I dug around in bugzilla, but found nothing there. I can file a
bug, but which package is likely at fault here?
--
John Florian
See
https://fedoraproject.org/wiki/LiveOS_image for some background
and potential workarounds.
--Fred --
There's really not much on that page that helps me here. I'm trying to
use Live images for a mostly-stateless embedded appliance OS deployed to
hundreds or thousands of devices. I realize that the COW design is always
going to be limited, but a more graceful failure mode is really needed,
somehow. For our use, the biggest gain in stability here actually comes
from systemd's journal with its trim-before-write approach instead of the
legacy write now, trim asynchronously approach we used to have. However,
that only covers one specific use case: logging. Writing to proper
persistent storage allows me to avoid the root file system overlay, but
most of these embedded devices use CF or SD cards for storage, which have
limited write cycles that must be respected.
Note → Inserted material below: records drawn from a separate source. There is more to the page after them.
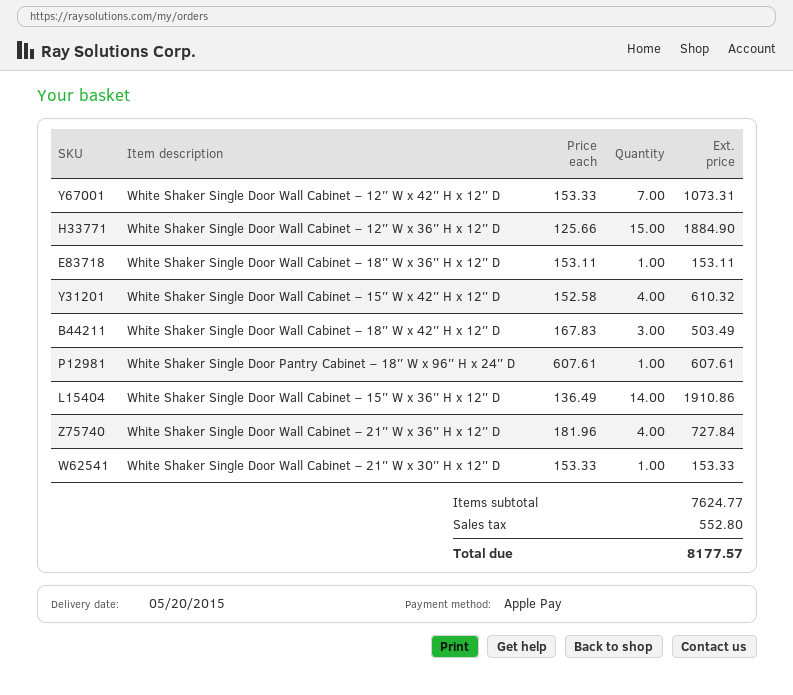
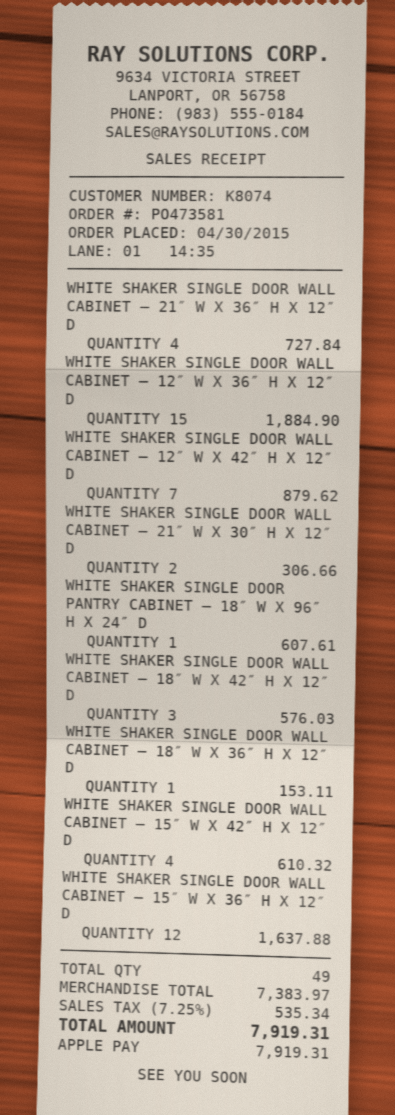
White Shaker Single Door Wall Cabinet – 12″ W x 42″ H x 12″ D: 7 for 1073.31 -> 7 for 879.62
White Shaker Single Door Wall Cabinet – 18″ W x 42″ H x 12″ D: 3 for 503.49 -> 3 for 576.03
White Shaker Single Door Wall Cabinet – 15″ W x 36″ H x 12″ D: 14 for 1910.86 -> 12 for 1637.88
White Shaker Single Door Wall Cabinet – 21″ W x 30″ H x 12″ D: 1 for 153.33 -> 2 for 306.66
subtotal: 7624.77 -> 7383.97
tax: 552.80 -> 535.34
total: 8177.57 -> 7919.31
Is there a way to implement an artificial capacity limit that would
prevent processes from exhausting the overlay so that the reserve might be
used for recording the event and rebooting back to a safer state?
At the very least, I think this page could benefit from a little stronger,
more explicit wording of this failure case. While it talks a little about
some work-arounds, it actually says very little about why they are needed.
Only in the "Overlay Recovery" section does it hint at the crash
potential.
--
John Florian